In the records below, find the line containing "21px; color: #5A6B86; letter-spacing: 1px;" and repeat it and every line after it exactly, without pictures.

◆ **ENTRIES PROVIDED**:
========================================================================

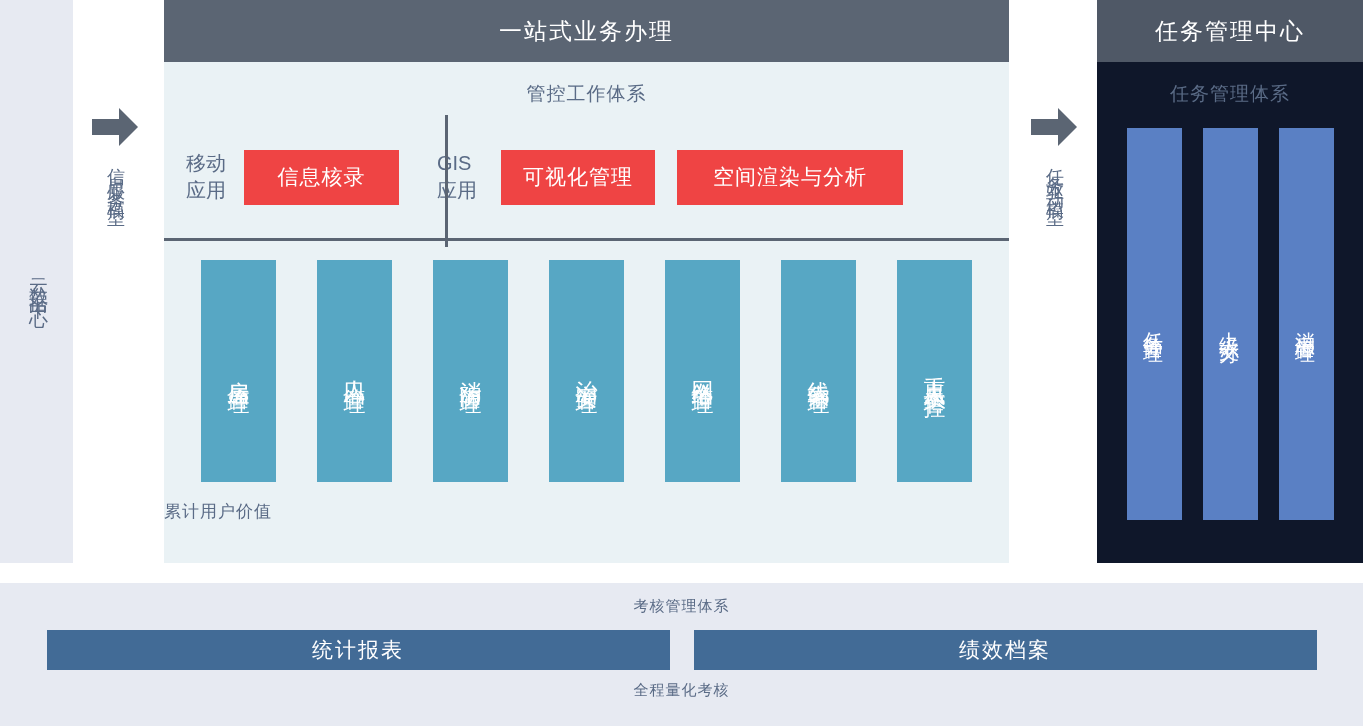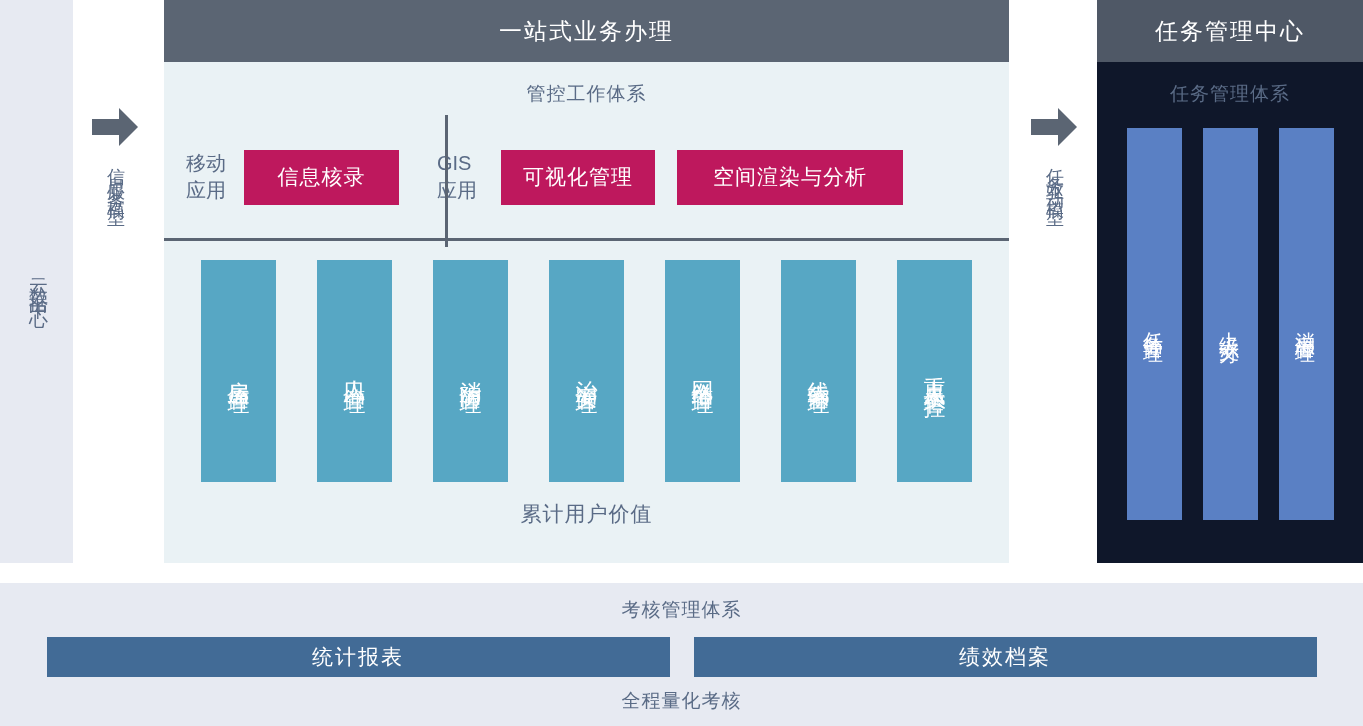--- a/index.html
+++ b/index.html
@@ -69,7 +69,7 @@
     text-align: left; white-space: nowrap;
   }
   .app-chip {
-    background: #be185d; color: #ffffff;
+    background: #ef4444; color: #ffffff;
     display: flex; align-items: center; justify-content: center;
     height: 55px; font-size: 21px; letter-spacing: 1px;
   }

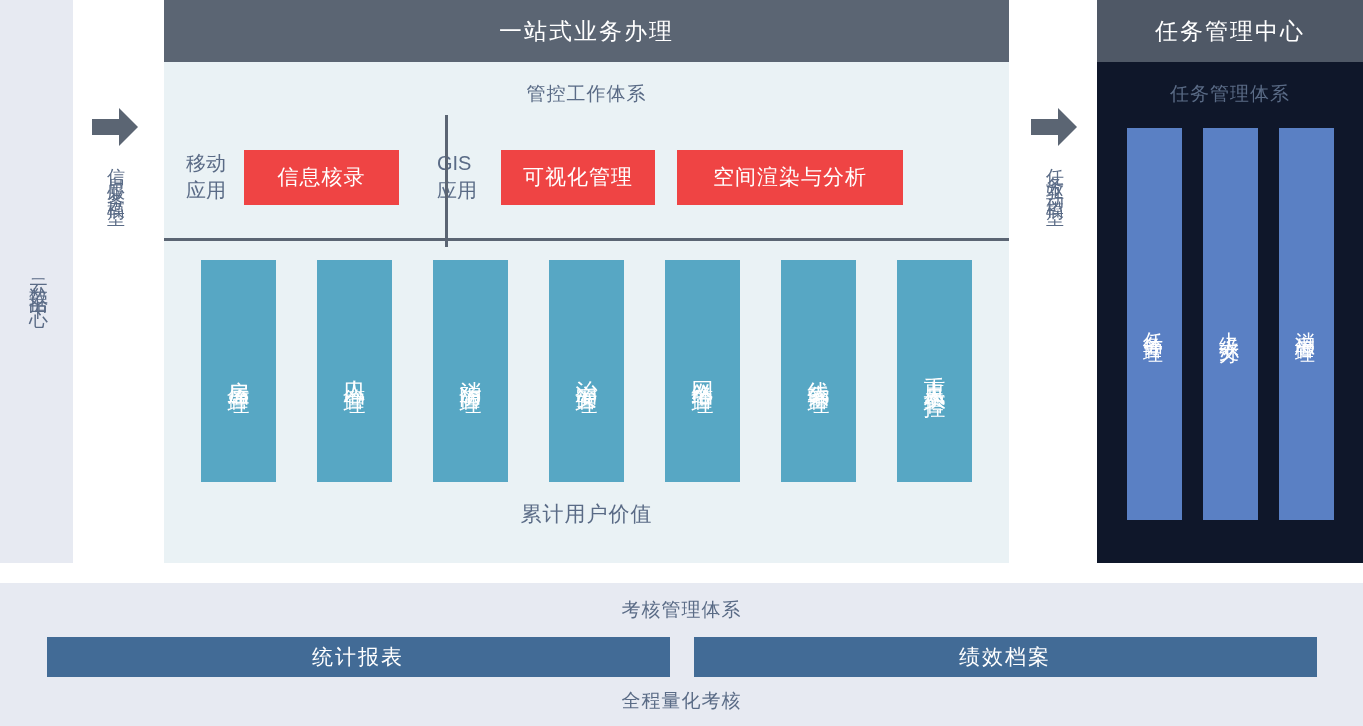--- a/index.html
+++ b/index.html
@@ -89,7 +89,7 @@
   .module.tall { height: 222px; }
   .center-foot {
     position: absolute; left: 0; top: 500px; width: 845px;
-    text-align: center; font-size: 21px; color: #5A6B86; letter-spacing: 1px;
+    font-size: 17px; color: #5A6B86; letter-spacing: 1px;
   }
 
   

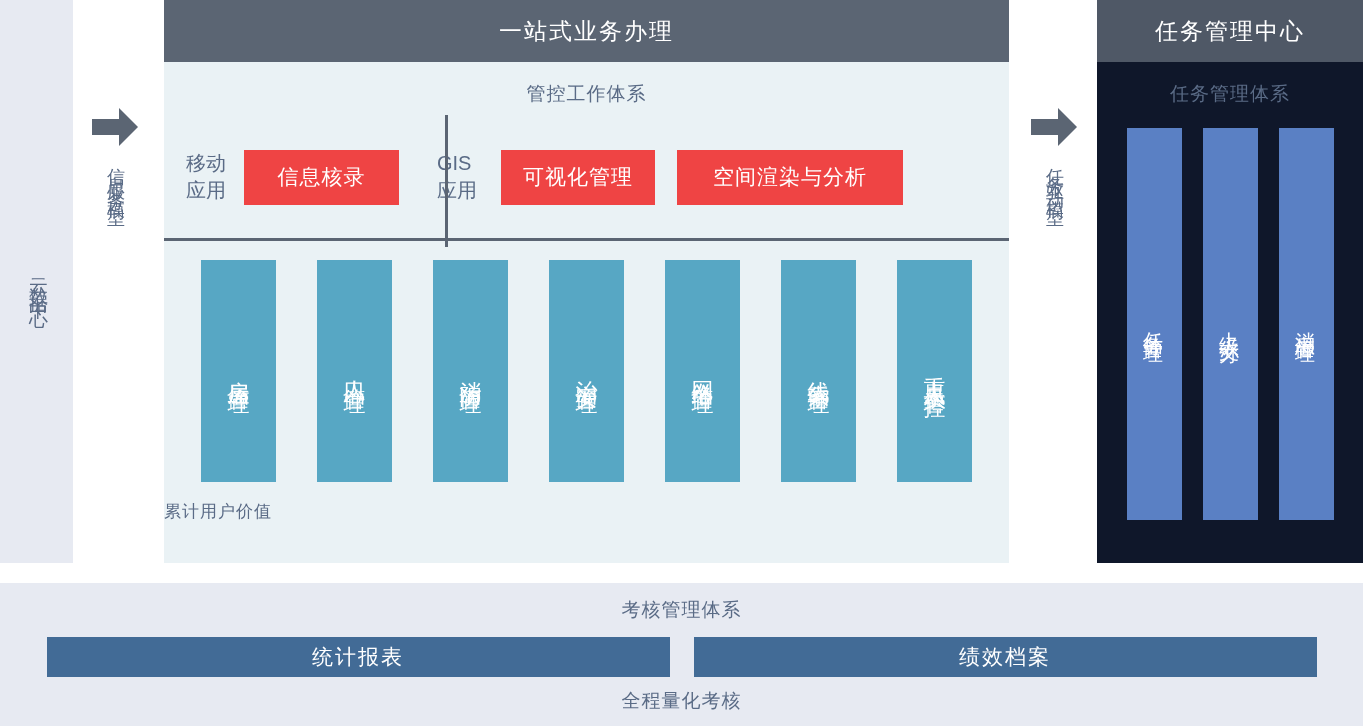--- a/index.html
+++ b/index.html
@@ -116,7 +116,7 @@
     background: #E7EAF2;
   }
   .bottom-title, .bottom-foot {
-    text-align: center; font-size: 19px; color: #5A6B86; letter-spacing: 1px;
+    text-align: center; font-size: 15px; color: #5A6B86; letter-spacing: 1px;
   }
   .bottom-title { padding-top: 14px; }
   .bottom-foot  { padding-top: 11px; }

========================================================================

◆ **EXERCISE ANSWER**:
-    text-align: center; font-size: 21px; color: #5A6B86; letter-spacing: 1px;
+    font-size: 17px; color: #5A6B86; letter-spacing: 1px;
   }
 
   

--- a/index.html
+++ b/index.html
@@ -116,7 +116,7 @@
     background: #E7EAF2;
   }
   .bottom-title, .bottom-foot {
-    text-align: center; font-size: 19px; color: #5A6B86; letter-spacing: 1px;
+    text-align: center; font-size: 15px; color: #5A6B86; letter-spacing: 1px;
   }
   .bottom-title { padding-top: 14px; }
   .bottom-foot  { padding-top: 11px; }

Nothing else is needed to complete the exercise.